### What is expected:
In your copy, leave out the pictures and repeat the entries below exactly.

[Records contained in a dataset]

Content starts

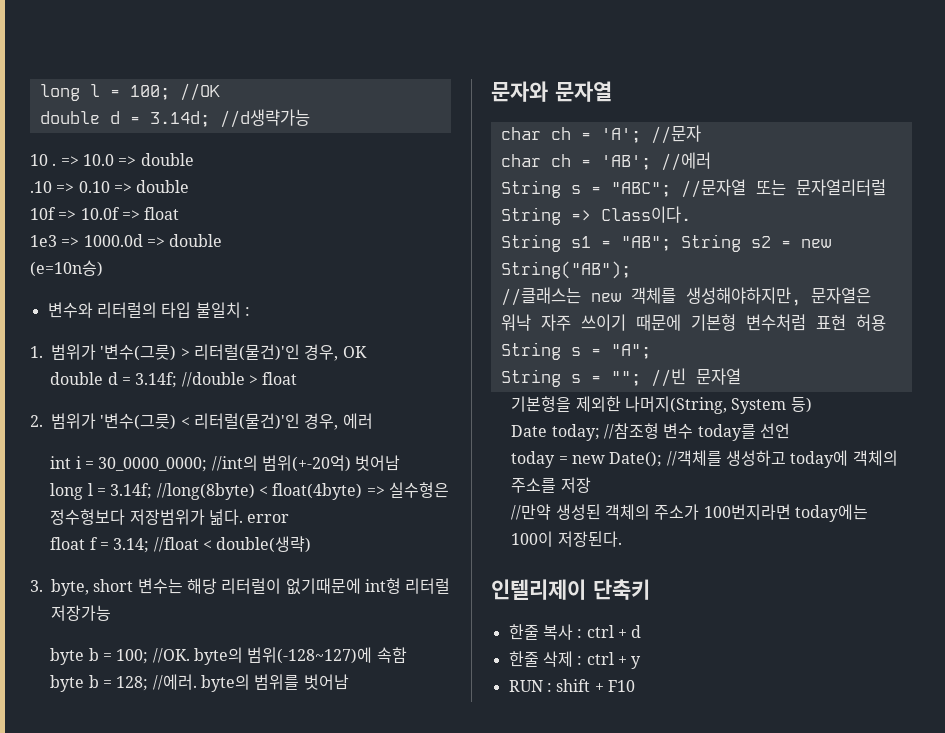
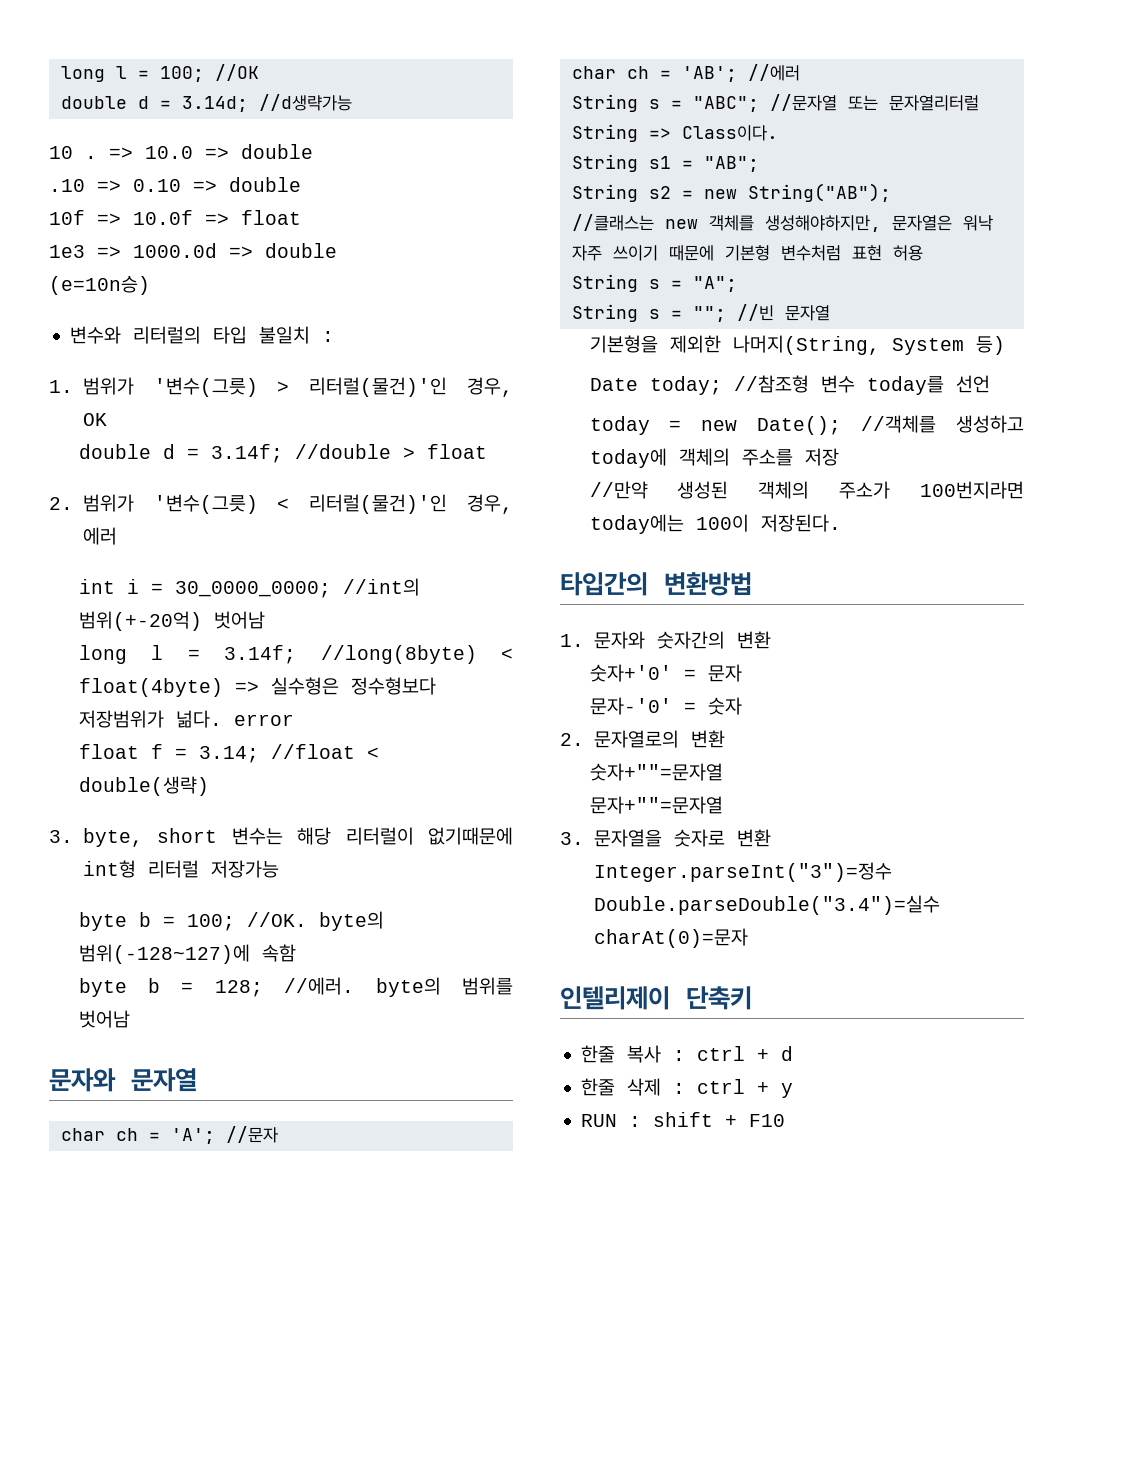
- String s1 = "AB"; String s2 = new String("AB");
+ String s1 = "AB";
+ String s2 = new String("AB");
+ 타입간의 변환방법
+ 1. 문자와 숫자간의 변환
+ 숫자+'0' = 문자
+ 문자-'0' = 숫자
+ 2. 문자열로의 변환
+ 숫자+""=문자열
+ 문자+""=문자열
+ 3. 문자열을 숫자로 변환 Integer.parseInt("3")=정수 Double.parseDouble("3.4")=실수 charAt(0)=문자

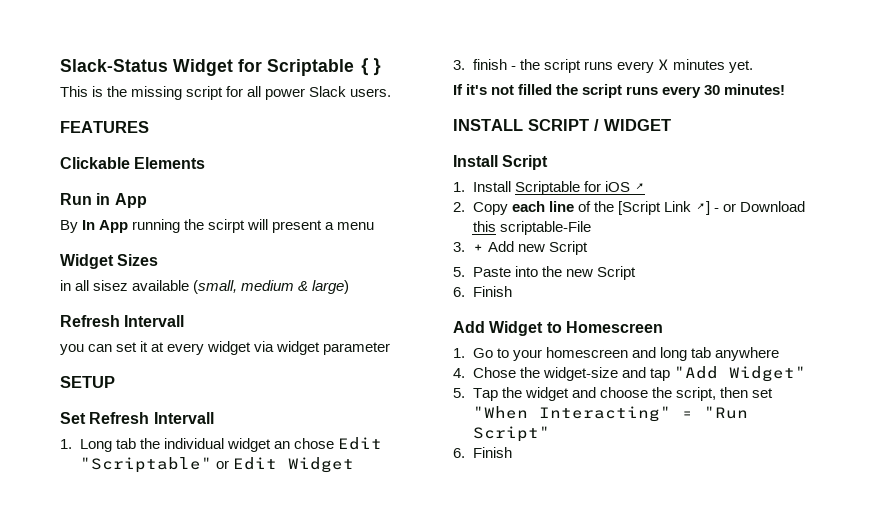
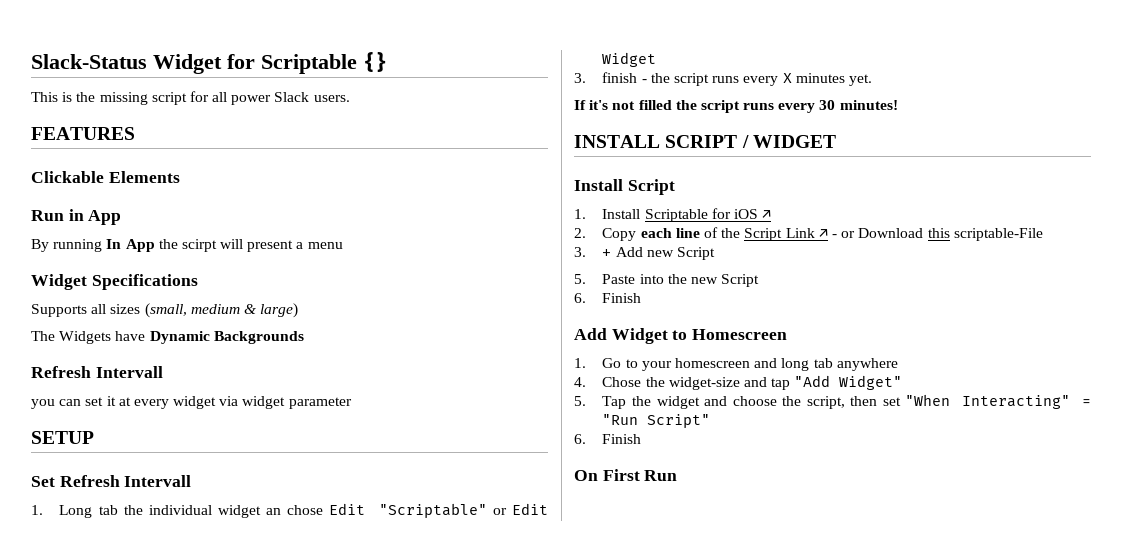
- By In App running the scirpt will present a menu
+ By running In App the scirpt will present a menu
- Widget Sizes
- in all sisez available (small, medium & large)
+ Widget Specifications
+ Supports all sizes (small, medium & large)
+ The Widgets have Dynamic Backgrounds
- 2. Copy each line of the [Script Link ↗] - or Download this scriptable-File
+ 2. Copy each line of the Script Link ↗ - or Download this scriptable-File
+ On First Run

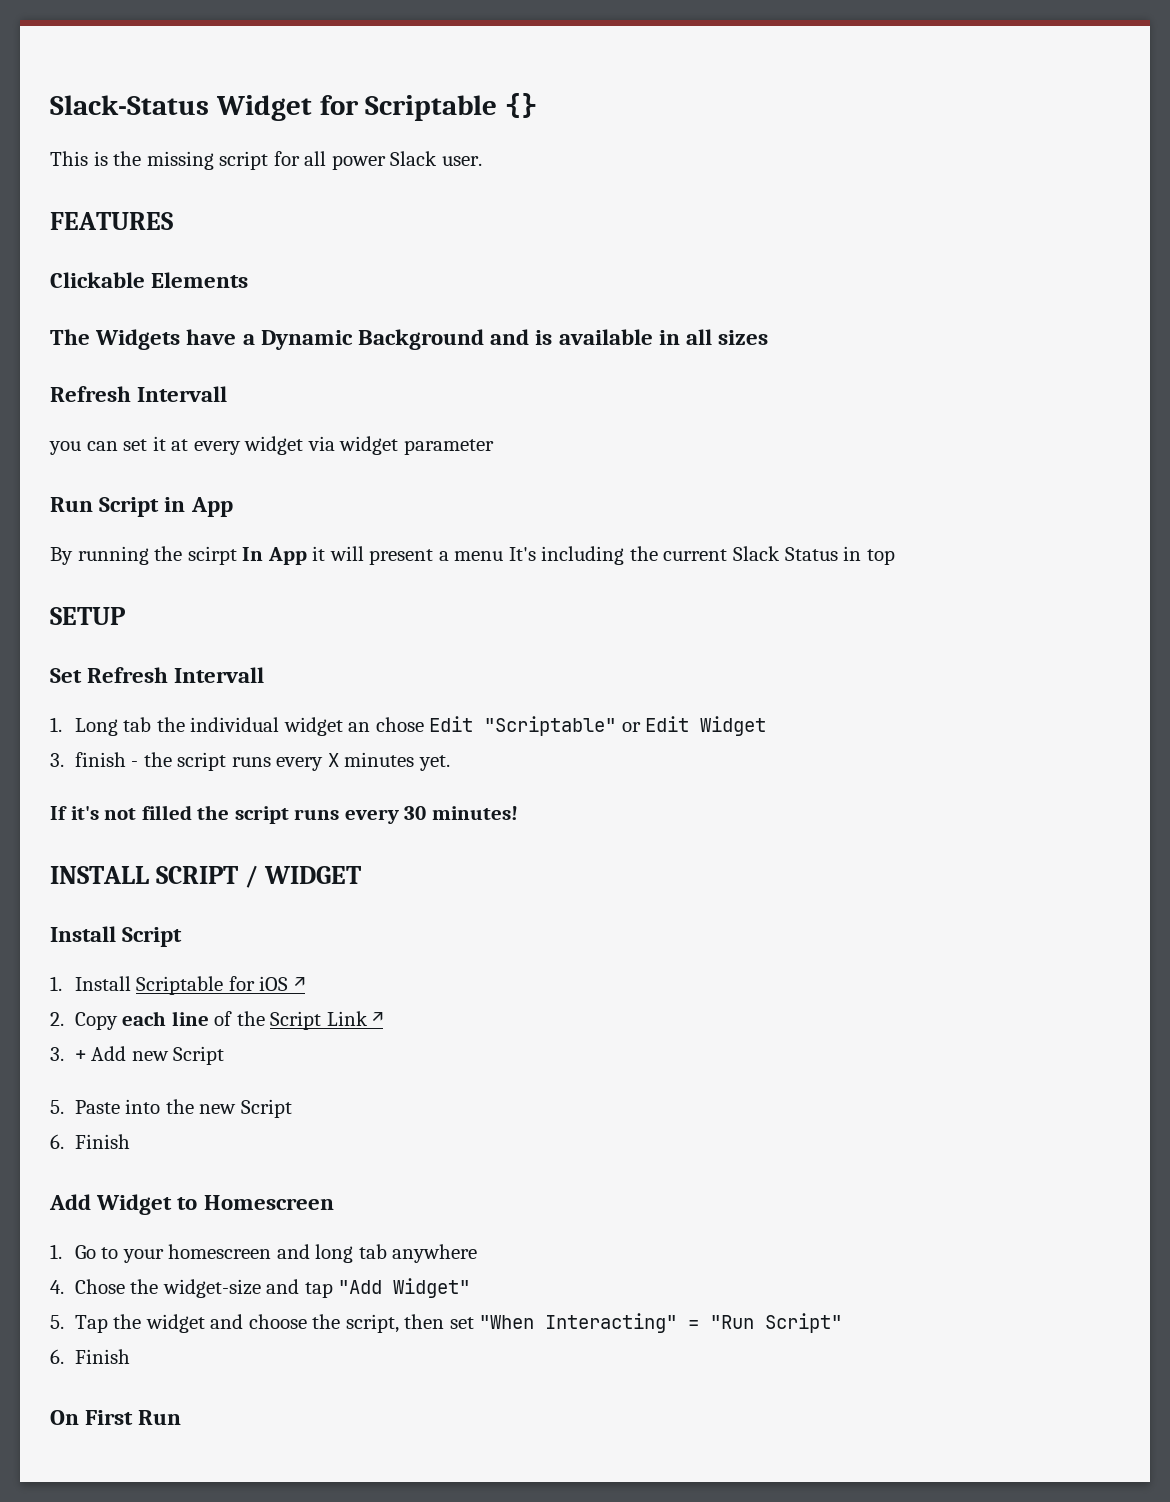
- This is the missing script for all power Slack users.
+ This is the missing script for all power Slack user.
- Run in App
- By running In App the scirpt will present a menu
- Widget Specifications
- Supports all sizes (small, medium & large)
- The Widgets have Dynamic Backgrounds
+ The Widgets have a Dynamic Background and is available in all sizes
+ Run Script in App
+ By running the scirpt In App it will present a menu It's including the current Slack Status in top
- 2. Copy each line of the Script Link ↗ - or Download this scriptable-File
+ 2. Copy each line of the Script Link ↗

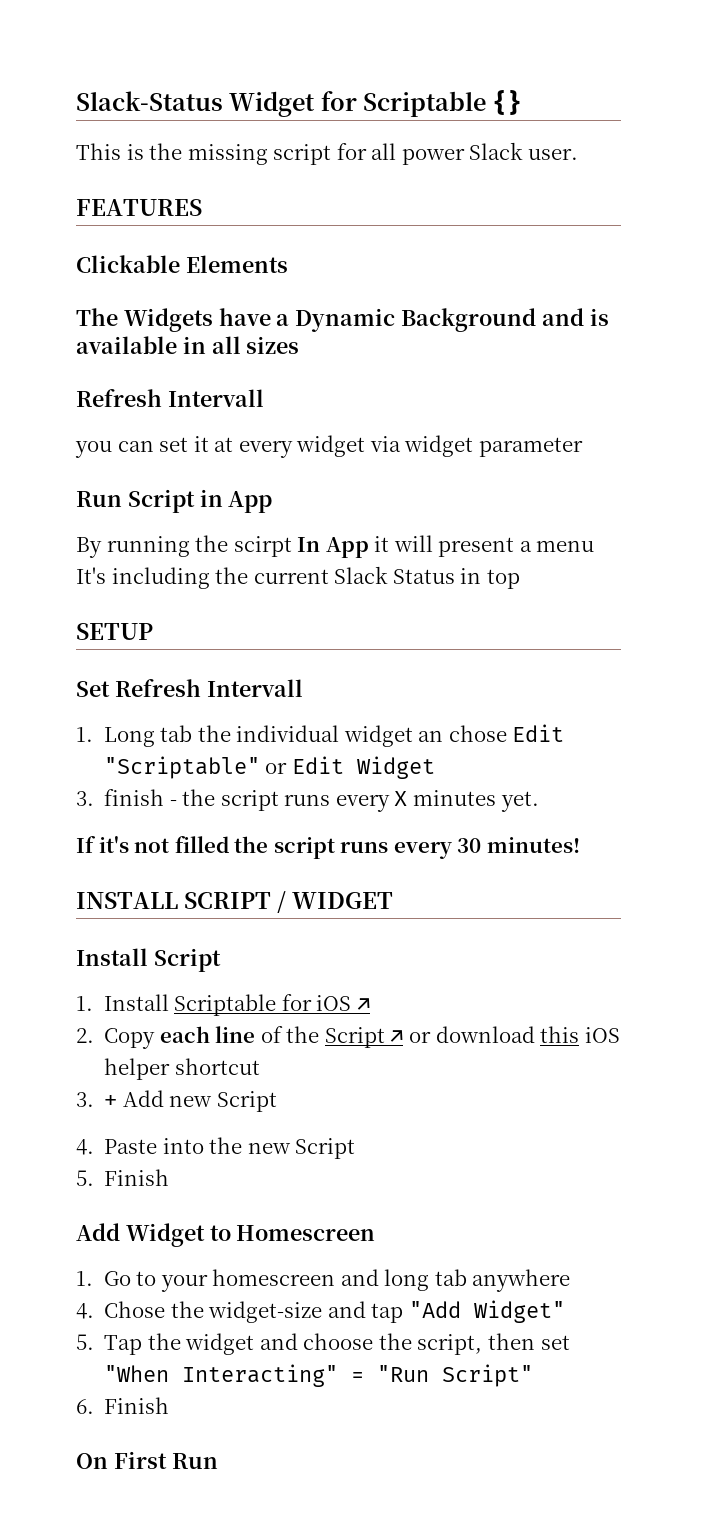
- 2. Copy each line of the Script Link ↗
+ 2. Copy each line of the Script ↗ or download this iOS helper shortcut
- 5. Paste into the new Script
- 6. Finish
+ 4. Paste into the new Script
+ 5. Finish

Content ends

### Written response:
- String s1 = "AB"; String s2 = new String("AB");
+ String s1 = "AB";
+ String s2 = new String("AB");
+ 타입간의 변환방법
+ 1. 문자와 숫자간의 변환
+ 숫자+'0' = 문자
+ 문자-'0' = 숫자
+ 2. 문자열로의 변환
+ 숫자+""=문자열
+ 문자+""=문자열
+ 3. 문자열을 숫자로 변환 Integer.parseInt("3")=정수 Double.parseDouble("3.4")=실수 charAt(0)=문자

- By In App running the scirpt will present a menu
+ By running In App the scirpt will present a menu
- Widget Sizes
- in all sisez available (small, medium & large)
+ Widget Specifications
+ Supports all sizes (small, medium & large)
+ The Widgets have Dynamic Backgrounds
- 2. Copy each line of the [Script Link ↗] - or Download this scriptable-File
+ 2. Copy each line of the Script Link ↗ - or Download this scriptable-File
+ On First Run

- This is the missing script for all power Slack users.
+ This is the missing script for all power Slack user.
- Run in App
- By running In App the scirpt will present a menu
- Widget Specifications
- Supports all sizes (small, medium & large)
- The Widgets have Dynamic Backgrounds
+ The Widgets have a Dynamic Background and is available in all sizes
+ Run Script in App
+ By running the scirpt In App it will present a menu It's including the current Slack Status in top
- 2. Copy each line of the Script Link ↗ - or Download this scriptable-File
+ 2. Copy each line of the Script Link ↗

- 2. Copy each line of the Script Link ↗
+ 2. Copy each line of the Script ↗ or download this iOS helper shortcut
- 5. Paste into the new Script
- 6. Finish
+ 4. Paste into the new Script
+ 5. Finish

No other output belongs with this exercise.